**Problem details:**
Print the lines that run from the line with "[75,613,145,626] Beware: ->" to the line with "(560, 1289) none", keeping both end lines, exactly as they appear in the entries below, and nothing else.

++++ The input ++++

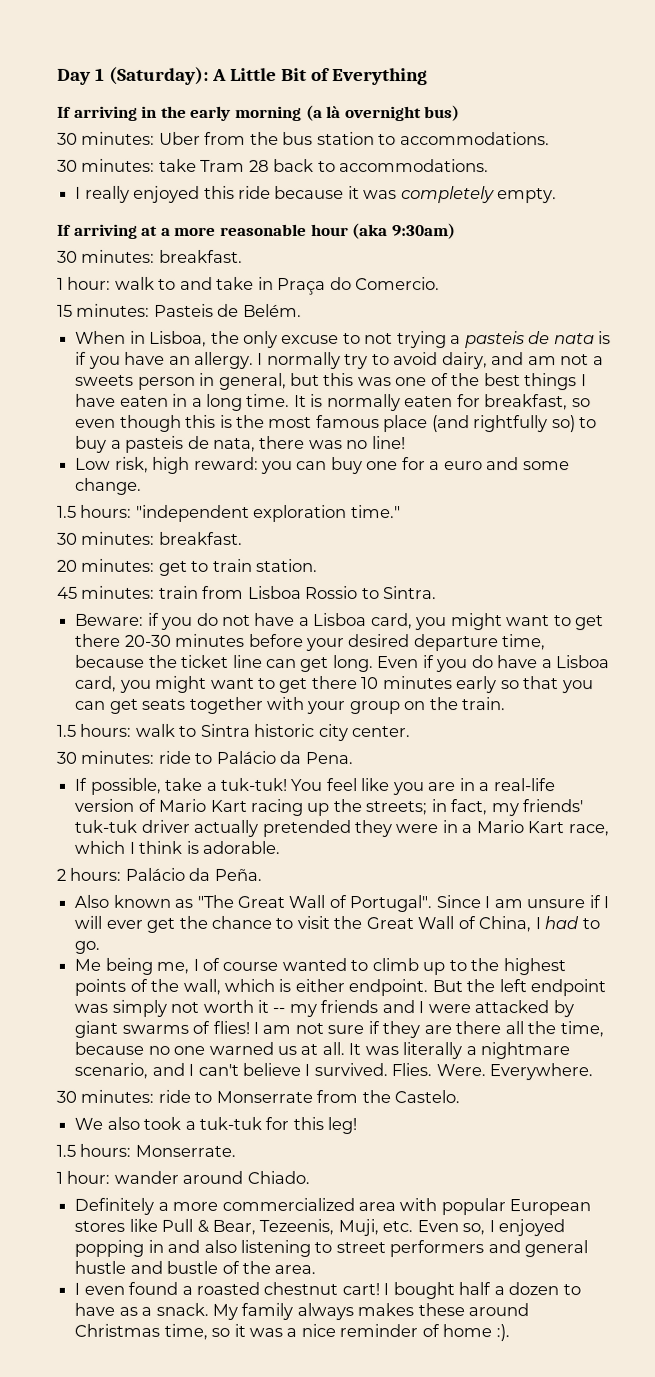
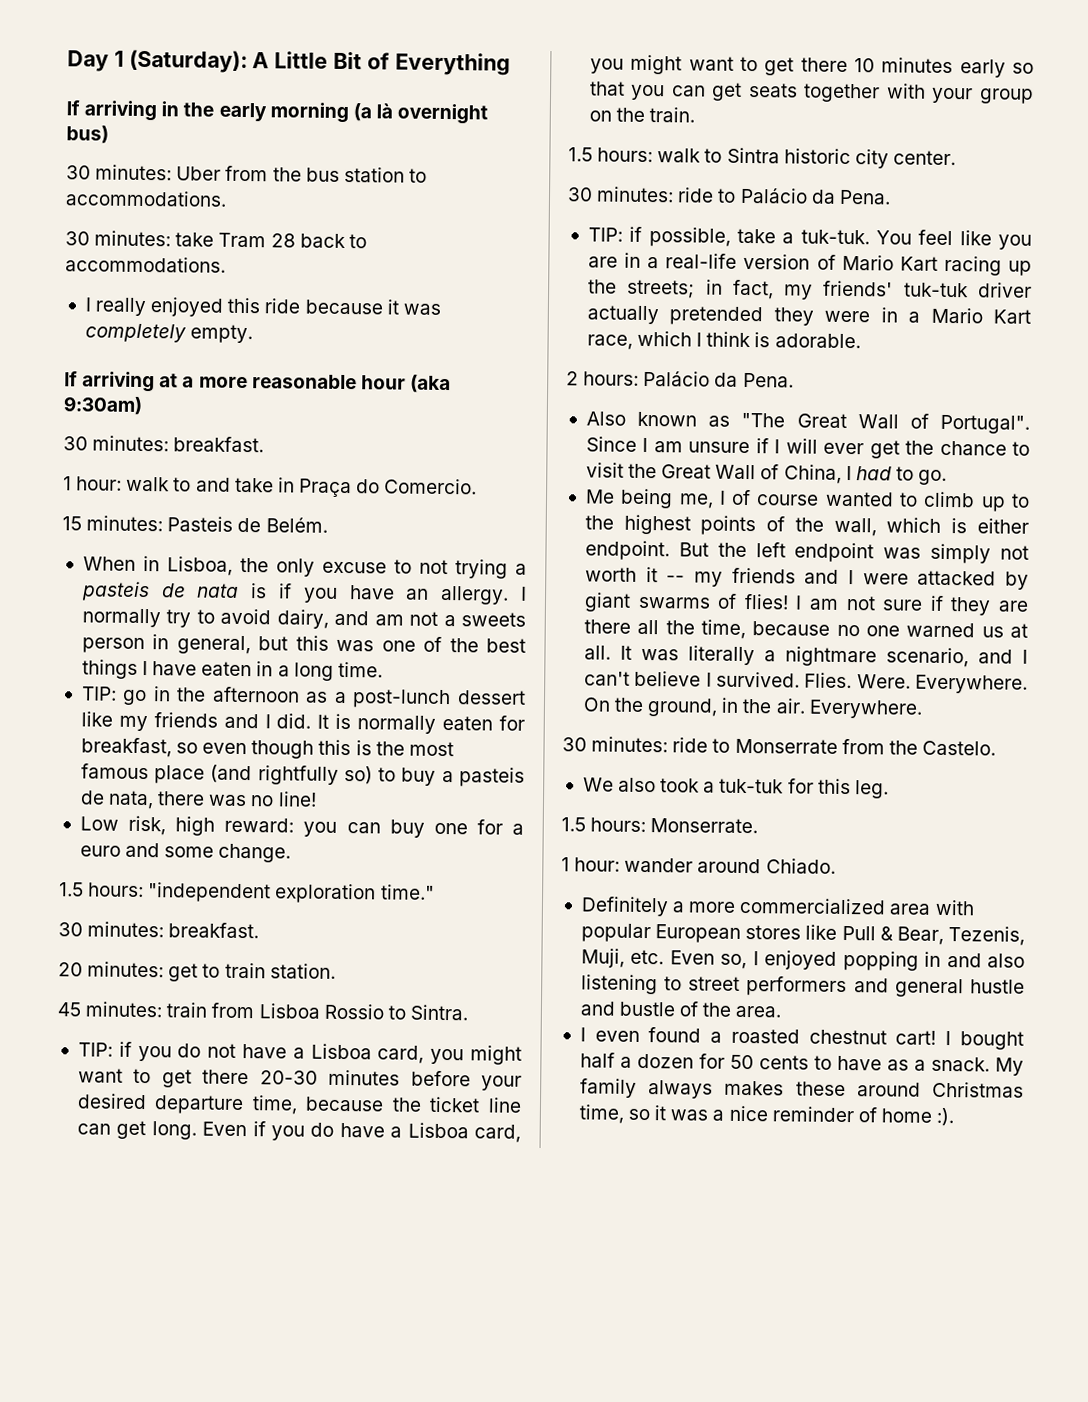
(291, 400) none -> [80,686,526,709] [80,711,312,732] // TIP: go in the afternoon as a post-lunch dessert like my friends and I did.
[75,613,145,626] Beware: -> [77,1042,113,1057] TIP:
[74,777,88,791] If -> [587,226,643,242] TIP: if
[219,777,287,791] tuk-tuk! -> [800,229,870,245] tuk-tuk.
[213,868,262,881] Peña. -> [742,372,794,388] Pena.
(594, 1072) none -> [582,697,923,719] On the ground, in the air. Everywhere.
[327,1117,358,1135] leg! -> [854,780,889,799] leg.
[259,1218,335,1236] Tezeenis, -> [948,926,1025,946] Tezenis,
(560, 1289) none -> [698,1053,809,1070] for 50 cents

++++
++++ The input ++++

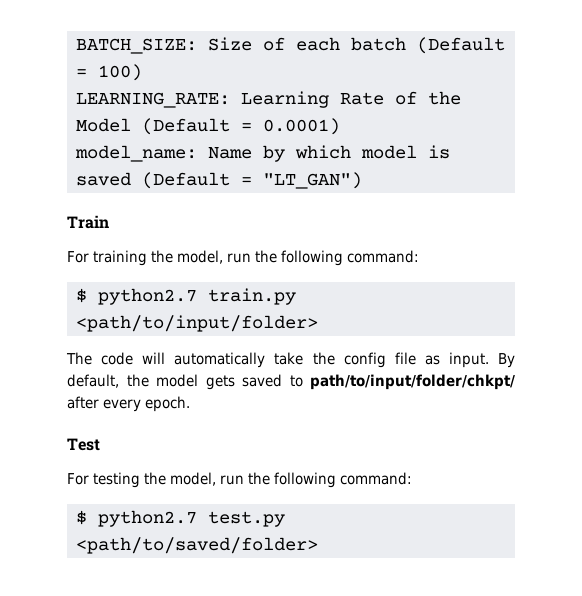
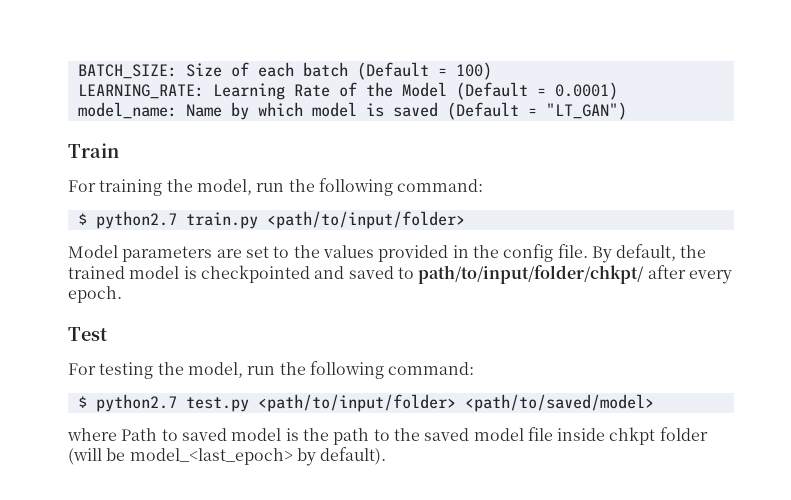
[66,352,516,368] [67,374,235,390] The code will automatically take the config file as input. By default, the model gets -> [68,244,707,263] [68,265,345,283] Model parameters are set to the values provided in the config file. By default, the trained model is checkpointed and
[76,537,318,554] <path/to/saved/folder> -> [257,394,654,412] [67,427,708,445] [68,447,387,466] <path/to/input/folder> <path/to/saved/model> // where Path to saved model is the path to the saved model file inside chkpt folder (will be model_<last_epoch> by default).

++++

**The completed task:**
[75,613,145,626] Beware: -> [77,1042,113,1057] TIP:
[74,777,88,791] If -> [587,226,643,242] TIP: if
[219,777,287,791] tuk-tuk! -> [800,229,870,245] tuk-tuk.
[213,868,262,881] Peña. -> [742,372,794,388] Pena.
(594, 1072) none -> [582,697,923,719] On the ground, in the air. Everywhere.
[327,1117,358,1135] leg! -> [854,780,889,799] leg.
[259,1218,335,1236] Tezeenis, -> [948,926,1025,946] Tezenis,
(560, 1289) none -> [698,1053,809,1070] for 50 cents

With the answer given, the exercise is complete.